Michael DeLucia by Wayne Adams
Michael DeLucia’s current solo show, spanning both of Eleven Rivington Gallery’s spaces, is about as timely as one can get. DeLucia deftly hits on several recent trends in the New York art world simultaneously with process-based, abstract, sculptural works that are provisional yet strikingly beautiful.
Being process-based, DeLucia’s wall-mounted pieces don’t immediately reveal how they were made. It’s obvious that the artist has carved into the surface of the 4 x 8’ O.S.B board panels, but how this happens with such precision is only revealed in the press release. Using a CNC router to cut elaborate 3-D images on rough wood, DeLucia is able to remove the direct evidence of his own hand from the image and yet maintain a resonance of natural or unexpected feel through the reaction of the wood grain to the machine’s blades.
There remains a proliferation of abstract artwork on the New York scene and DeLucia’s large-scale geometric compositions fit right in. Some of the wall works are completely non-objective, but most contain a single, recognizable 3-D shape (a cube, a sphere) which fills the visual plane. DeLucia’s didactic titles also do little to guide the viewer’s thinking in any particular direction—as seen in the exhibition’s signature piece, “Cube (Projection 2),” 2012. To that extent,1980’s computer graphics come to mind, as well as Sol Lewitt’s decidedly hand-made drawings, construction barriers, minimal painting and sculpture, and Home Depot.

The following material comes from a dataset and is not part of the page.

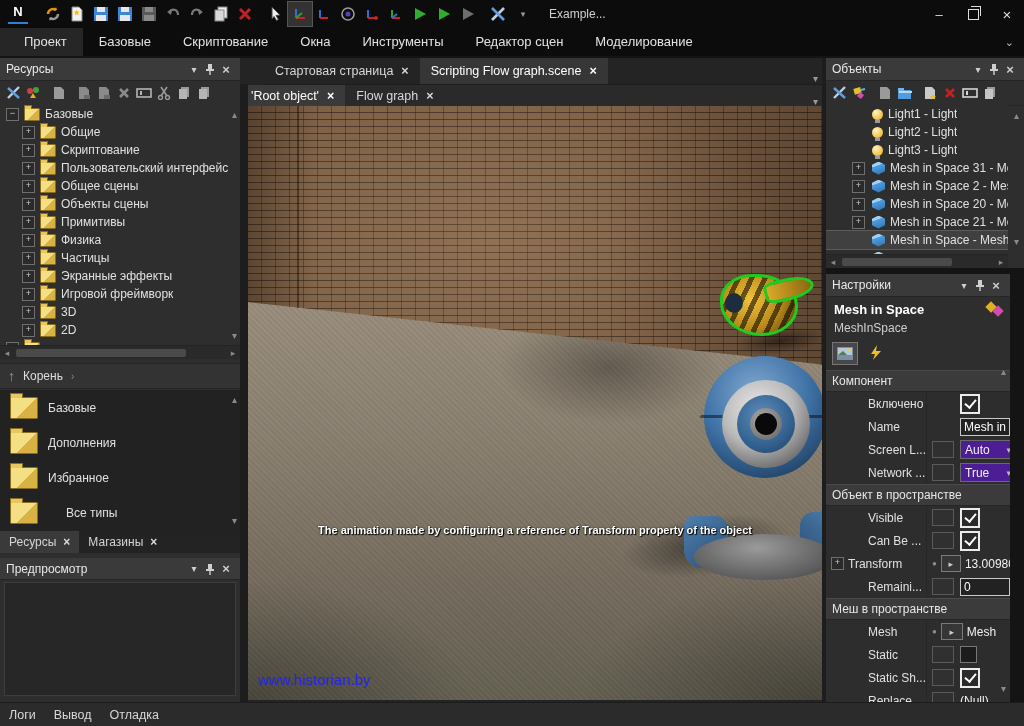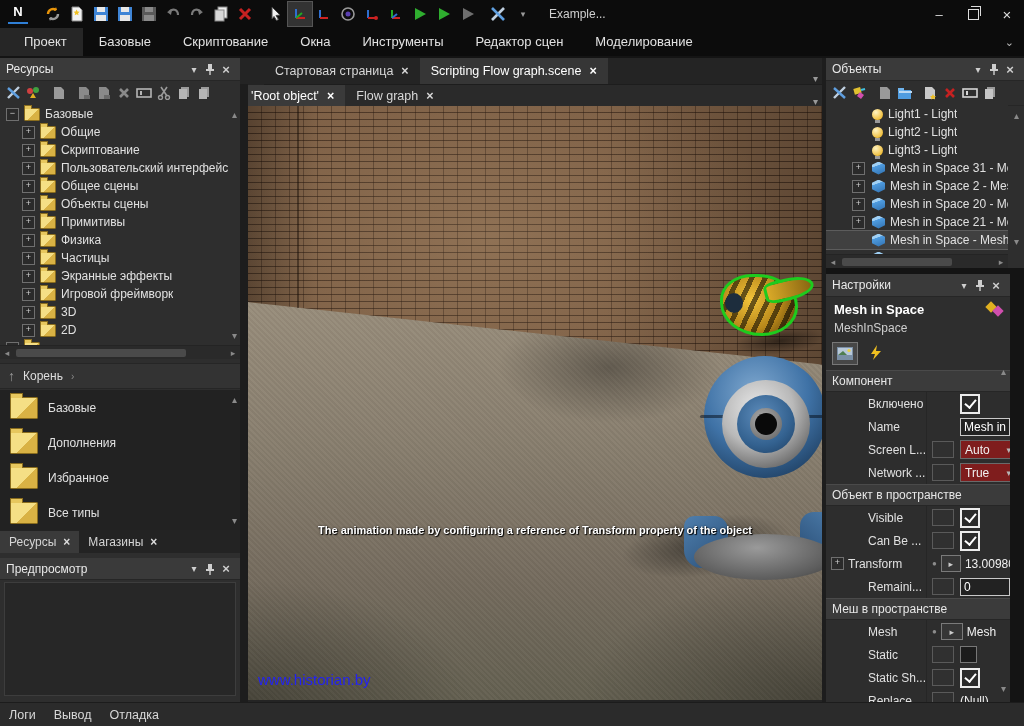"Auto" .dd { background: #7f1d1d -> #4c1d95 }
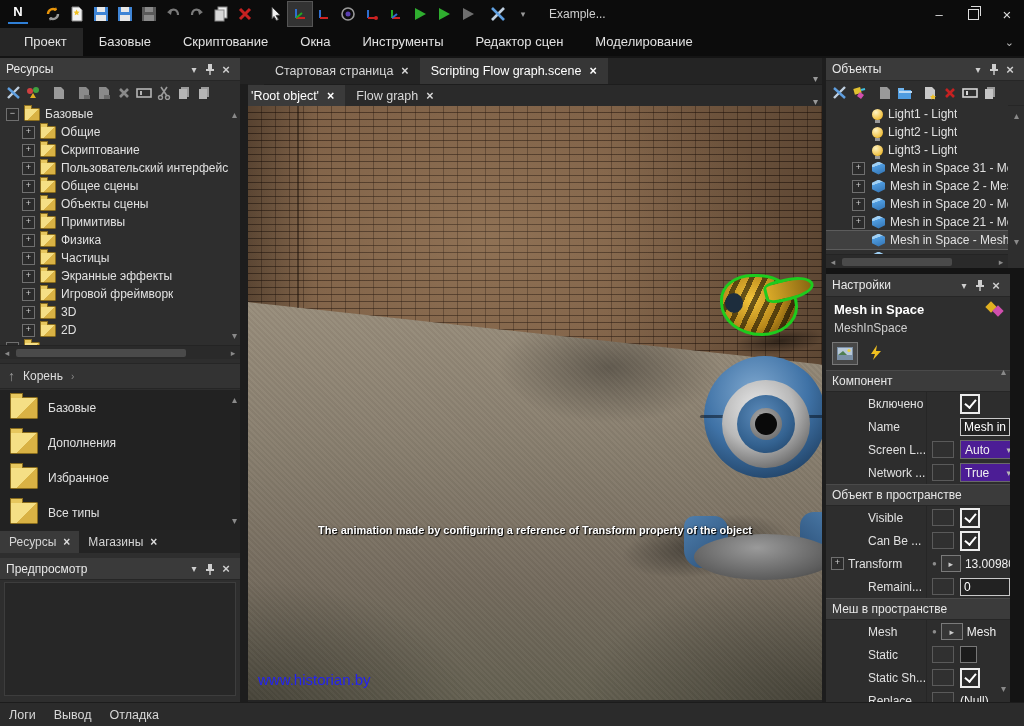"Все типы" div.trow { gap: 10px -> 28px }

The sculptural quality of the work cannot be overlooked in this show. Not only because there are two somewhat traditional sculptures displayed, but the material and physical presence of the wall work is so imposing that while the graphic images are very rich, they cannot be read entirely as twodimensional pieces yet calling them sculptures seems over-simplifying.
There is definitely a provisional feeling to the work over all. Constructed of O.S.B. board or plywood, the work has a freshness that is surely to age significantly over time as the rough-cut wood is exposed to the air—not that plywood can’t age gracefully. The wood panels are unfinished, though sometimes painted in solid or two-tone colors or covered with posters before the router’s cutting begins. as seen on construction barriers throughout the city—surfaces that are temporary by their very nature.
Finally, the work filling both galleries is unabashedly beautiful. It is an elevation of everyday materials and the re-contextualizing of graphical forms through the lens of industrial production processes. DeLucia has turned the materials of construction onto themselves and we are all the better for it.